There were three drawers to the filing cabinet. The bottom drawer held a half-full bottle of Philadelphia blended whiskey. The middle drawer was empty. In the top drawer there was a disorganized pile of contracts and invoices and letters. The letterheads, as far as he could see, were of various companies in the building trades. He shuffled all the papers into a moderately neat pile and stuffed them into a brown manila envelope.
The desktop was free from clutter. There was a thick layer of dust across it but nothing else. In the top drawer of the desk he found a box of paper clips, a year-old copy of Argosy folded open to an article on skin-diving paraphernalia, a memo pad with no entries in it, a Zippo cigarette lighter initialed “J.C.,” a four-by five-inch glossy print of a girl in panties and bra, a pigskin address book, and a packet of contraceptives. He added the address book to the manila envelope and closed the drawer. In another drawer, far in the rear, he found an unloaded gun and, behind it, a nearly full box of cartridges.
He picked up the gun, then stopped and glanced automatically at the window. No one was watching him, of course. He hefted the gun and felt its weight. He hesitated just a moment, then tucked the gun into his pants pocket, the right-hand pocket. He put the box of shells in his left-hand jacket pocket, stopped, lit a cigarette, and checked the one remaining drawer in the desk. It was empty, and he closed it and straightened up.
Outside, it was getting ready to rain. He got behind the wheel and Jill asked him if there had been anything important in the office. He told her he didn’t know yet, that they would have to see. She said she had forgotten how to get back to the city and asked him if he remembered the route. He started the car and told her that he remembered the way.
Chapter 6
The gun was a Bodyguard, by Smith & Wesson. It was a five-shot revolver that took.38-Special shells, and it was hammerless, so you didn’t have to cock it — a pull on the trigger would fire the gun. It had a two-inch barrel, it was black, it was steel, it weighed a pound and a quarter. The grip was textured, and formed to fit the hand.

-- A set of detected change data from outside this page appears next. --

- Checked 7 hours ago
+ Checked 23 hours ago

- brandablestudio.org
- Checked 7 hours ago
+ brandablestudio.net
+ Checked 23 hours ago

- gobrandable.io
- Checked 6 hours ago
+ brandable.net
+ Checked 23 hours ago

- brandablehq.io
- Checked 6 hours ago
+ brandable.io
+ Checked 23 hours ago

The purpose of the gun was implicit in its design. Because it was short-barreled, its accuracy was somewhat limited; it would be a poor bet for target shooting or long-range plinking. The short barrel meant that it was designed to be carried easily on the person, probably concealed. The absence of a hammer facilitated quick draws; a hammer might catch on clothing, might leave the gun snagged in a pocket or under a belt. The gun had been made to carry, to fire easily and quickly, to shoot ammunition that would kill a man with a well-placed hit. It was a gun for killing people.
Now, it was unloaded. He sat on the edge of the bed in their hotel room and held the gun in his right hand, his hand curled around the butt, his finger just resting lightly upon the trigger. The box of shells was on the bed beside him. He opened the box and loaded the gun, putting shells in four of the five chambers. He rotated the cylinder so that there was no cartridge under the hammer and so that nothing would happen if the trigger was pulled accidentally.

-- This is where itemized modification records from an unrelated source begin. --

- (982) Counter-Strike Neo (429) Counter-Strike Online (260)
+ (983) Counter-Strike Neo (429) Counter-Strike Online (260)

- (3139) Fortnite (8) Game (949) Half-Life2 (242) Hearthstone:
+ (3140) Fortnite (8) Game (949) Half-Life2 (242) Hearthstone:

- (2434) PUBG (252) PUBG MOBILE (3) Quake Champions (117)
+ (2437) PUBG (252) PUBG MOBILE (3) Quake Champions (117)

He looked up. Jill’s eyes were on the gun, and they were nervous. She raised her eyes to meet his.
“Dave, do you know how to use that?”
“Yes.” He looked at the gun again, set it down on the bed beside him. He closed the box of ammunition. “In the army. They taught us guns. In basic training. Mostly rifles, of course, but there was a brief course on handguns.”
She didn’t say anything. He picked up a stack of papers and ruffled through them. They had gone through everything in less than an hour, finding almost all of Corelli’s papers less than useless. The business papers might have been clues to something, but they couldn’t tell — they were just various bills and receipts and letters relating to Corelli’s construction business. He had evidently been something of a middleman in construction, setting up jobs and parceling them out among subcontractors.